▶ [Your assignment]
Your answer should be only the lines below from the one with "Melon Maxi Dress" to the one with "tax: 3050.12 -> 2953.36", repeated exactly, ends included.

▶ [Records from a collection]
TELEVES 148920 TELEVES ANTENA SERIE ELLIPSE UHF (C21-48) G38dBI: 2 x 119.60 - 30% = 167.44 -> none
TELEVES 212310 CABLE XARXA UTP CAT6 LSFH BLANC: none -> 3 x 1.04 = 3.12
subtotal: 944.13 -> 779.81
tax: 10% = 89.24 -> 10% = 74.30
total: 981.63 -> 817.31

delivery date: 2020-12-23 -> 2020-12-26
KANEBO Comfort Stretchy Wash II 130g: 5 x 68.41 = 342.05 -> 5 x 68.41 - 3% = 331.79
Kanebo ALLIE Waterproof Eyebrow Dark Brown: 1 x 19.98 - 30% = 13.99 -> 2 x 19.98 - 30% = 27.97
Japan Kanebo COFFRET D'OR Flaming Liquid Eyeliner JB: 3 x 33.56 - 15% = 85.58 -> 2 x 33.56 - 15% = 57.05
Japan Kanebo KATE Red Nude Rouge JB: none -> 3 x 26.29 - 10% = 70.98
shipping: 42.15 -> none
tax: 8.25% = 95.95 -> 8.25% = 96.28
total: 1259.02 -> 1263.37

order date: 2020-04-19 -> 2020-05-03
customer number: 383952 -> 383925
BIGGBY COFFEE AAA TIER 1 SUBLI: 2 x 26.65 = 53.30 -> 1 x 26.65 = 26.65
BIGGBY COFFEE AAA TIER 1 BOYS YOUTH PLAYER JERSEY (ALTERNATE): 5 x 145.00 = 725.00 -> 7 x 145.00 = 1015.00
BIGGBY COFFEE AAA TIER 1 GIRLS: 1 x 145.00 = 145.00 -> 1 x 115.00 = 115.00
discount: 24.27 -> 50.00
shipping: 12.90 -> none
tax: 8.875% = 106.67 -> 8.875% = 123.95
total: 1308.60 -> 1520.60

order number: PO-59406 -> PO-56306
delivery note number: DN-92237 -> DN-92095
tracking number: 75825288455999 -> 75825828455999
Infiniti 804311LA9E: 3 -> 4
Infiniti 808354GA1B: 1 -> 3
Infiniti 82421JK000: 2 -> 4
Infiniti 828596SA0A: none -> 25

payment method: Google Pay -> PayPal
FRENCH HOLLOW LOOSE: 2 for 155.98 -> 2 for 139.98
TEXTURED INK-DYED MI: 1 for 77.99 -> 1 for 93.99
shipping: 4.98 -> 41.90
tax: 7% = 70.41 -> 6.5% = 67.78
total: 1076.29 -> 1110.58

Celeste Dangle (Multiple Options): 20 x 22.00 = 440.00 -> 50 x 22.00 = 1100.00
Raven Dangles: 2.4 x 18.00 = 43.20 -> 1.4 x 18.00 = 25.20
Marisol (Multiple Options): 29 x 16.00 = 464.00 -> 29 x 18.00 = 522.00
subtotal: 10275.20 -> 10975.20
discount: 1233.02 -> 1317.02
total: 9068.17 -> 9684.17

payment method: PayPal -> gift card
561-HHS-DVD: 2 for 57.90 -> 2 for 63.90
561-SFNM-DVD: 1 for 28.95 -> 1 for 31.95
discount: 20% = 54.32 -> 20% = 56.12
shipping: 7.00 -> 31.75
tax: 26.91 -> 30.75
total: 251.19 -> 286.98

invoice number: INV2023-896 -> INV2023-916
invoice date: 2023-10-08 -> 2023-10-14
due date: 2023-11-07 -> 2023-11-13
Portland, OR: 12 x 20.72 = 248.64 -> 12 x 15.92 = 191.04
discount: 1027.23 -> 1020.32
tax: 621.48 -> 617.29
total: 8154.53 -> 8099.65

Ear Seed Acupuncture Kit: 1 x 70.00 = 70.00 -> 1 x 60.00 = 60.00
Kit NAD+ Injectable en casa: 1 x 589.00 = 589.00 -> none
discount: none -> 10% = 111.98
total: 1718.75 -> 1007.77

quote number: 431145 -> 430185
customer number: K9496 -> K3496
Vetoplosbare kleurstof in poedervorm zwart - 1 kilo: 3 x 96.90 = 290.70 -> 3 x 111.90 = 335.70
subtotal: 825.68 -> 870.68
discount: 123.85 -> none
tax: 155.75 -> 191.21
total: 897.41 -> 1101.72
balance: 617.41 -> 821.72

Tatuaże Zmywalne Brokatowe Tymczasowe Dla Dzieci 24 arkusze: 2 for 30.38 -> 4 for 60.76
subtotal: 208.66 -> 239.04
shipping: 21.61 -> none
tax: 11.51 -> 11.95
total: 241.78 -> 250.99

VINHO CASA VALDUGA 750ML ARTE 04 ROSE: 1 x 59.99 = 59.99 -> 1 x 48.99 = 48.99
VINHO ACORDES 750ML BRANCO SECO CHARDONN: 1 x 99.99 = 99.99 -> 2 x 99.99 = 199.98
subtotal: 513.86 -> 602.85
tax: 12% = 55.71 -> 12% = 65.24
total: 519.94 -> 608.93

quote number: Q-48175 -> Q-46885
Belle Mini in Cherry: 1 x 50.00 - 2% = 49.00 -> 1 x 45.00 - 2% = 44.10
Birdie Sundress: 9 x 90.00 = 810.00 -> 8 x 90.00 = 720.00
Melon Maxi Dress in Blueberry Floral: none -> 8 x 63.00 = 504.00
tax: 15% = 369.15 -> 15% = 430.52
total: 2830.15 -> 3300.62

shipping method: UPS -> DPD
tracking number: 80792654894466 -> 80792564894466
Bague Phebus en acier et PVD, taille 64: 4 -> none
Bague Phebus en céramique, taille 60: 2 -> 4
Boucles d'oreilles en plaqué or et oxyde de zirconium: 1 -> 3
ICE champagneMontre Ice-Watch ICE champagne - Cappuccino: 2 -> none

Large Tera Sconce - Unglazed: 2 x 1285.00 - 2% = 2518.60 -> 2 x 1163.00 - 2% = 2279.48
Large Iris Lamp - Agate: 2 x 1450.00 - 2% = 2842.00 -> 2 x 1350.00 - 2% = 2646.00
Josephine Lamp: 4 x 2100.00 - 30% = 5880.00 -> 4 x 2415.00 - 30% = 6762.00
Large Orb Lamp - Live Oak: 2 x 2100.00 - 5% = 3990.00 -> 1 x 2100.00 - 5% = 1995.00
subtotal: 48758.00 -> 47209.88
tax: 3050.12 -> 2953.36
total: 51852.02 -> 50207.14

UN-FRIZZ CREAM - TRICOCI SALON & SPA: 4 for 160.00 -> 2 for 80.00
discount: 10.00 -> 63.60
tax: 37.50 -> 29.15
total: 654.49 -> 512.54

▶ [Reply]
Melon Maxi Dress in Blueberry Floral: none -> 8 x 63.00 = 504.00
tax: 15% = 369.15 -> 15% = 430.52
total: 2830.15 -> 3300.62

shipping method: UPS -> DPD
tracking number: 80792654894466 -> 80792564894466
Bague Phebus en acier et PVD, taille 64: 4 -> none
Bague Phebus en céramique, taille 60: 2 -> 4
Boucles d'oreilles en plaqué or et oxyde de zirconium: 1 -> 3
ICE champagneMontre Ice-Watch ICE champagne - Cappuccino: 2 -> none

Large Tera Sconce - Unglazed: 2 x 1285.00 - 2% = 2518.60 -> 2 x 1163.00 - 2% = 2279.48
Large Iris Lamp - Agate: 2 x 1450.00 - 2% = 2842.00 -> 2 x 1350.00 - 2% = 2646.00
Josephine Lamp: 4 x 2100.00 - 30% = 5880.00 -> 4 x 2415.00 - 30% = 6762.00
Large Orb Lamp - Live Oak: 2 x 2100.00 - 5% = 3990.00 -> 1 x 2100.00 - 5% = 1995.00
subtotal: 48758.00 -> 47209.88
tax: 3050.12 -> 2953.36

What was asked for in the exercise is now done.